=== TASK OBJECTIVE ===
In the listing that follows, the lines starting at the one containing "2022/11/09 05:05: 23.3 -> 22.6" and ending at the one containing "2025-04-30 12:00: none -> 538.4" are to be returned exactly, both boundary lines included, and no others.

=== EXTRACTED DATA ===
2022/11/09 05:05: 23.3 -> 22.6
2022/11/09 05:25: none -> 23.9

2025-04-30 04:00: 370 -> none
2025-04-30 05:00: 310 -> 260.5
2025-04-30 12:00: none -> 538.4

==

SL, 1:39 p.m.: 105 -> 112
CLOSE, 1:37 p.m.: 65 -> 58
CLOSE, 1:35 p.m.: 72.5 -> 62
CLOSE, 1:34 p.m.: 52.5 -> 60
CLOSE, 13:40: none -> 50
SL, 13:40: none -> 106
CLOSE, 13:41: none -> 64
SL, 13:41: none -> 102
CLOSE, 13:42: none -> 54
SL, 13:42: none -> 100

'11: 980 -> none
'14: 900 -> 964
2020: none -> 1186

=== RESPONSE TO THE EXERCISE ===
2022/11/09 05:05: 23.3 -> 22.6
2022/11/09 05:25: none -> 23.9

2025-04-30 04:00: 370 -> none
2025-04-30 05:00: 310 -> 260.5
2025-04-30 12:00: none -> 538.4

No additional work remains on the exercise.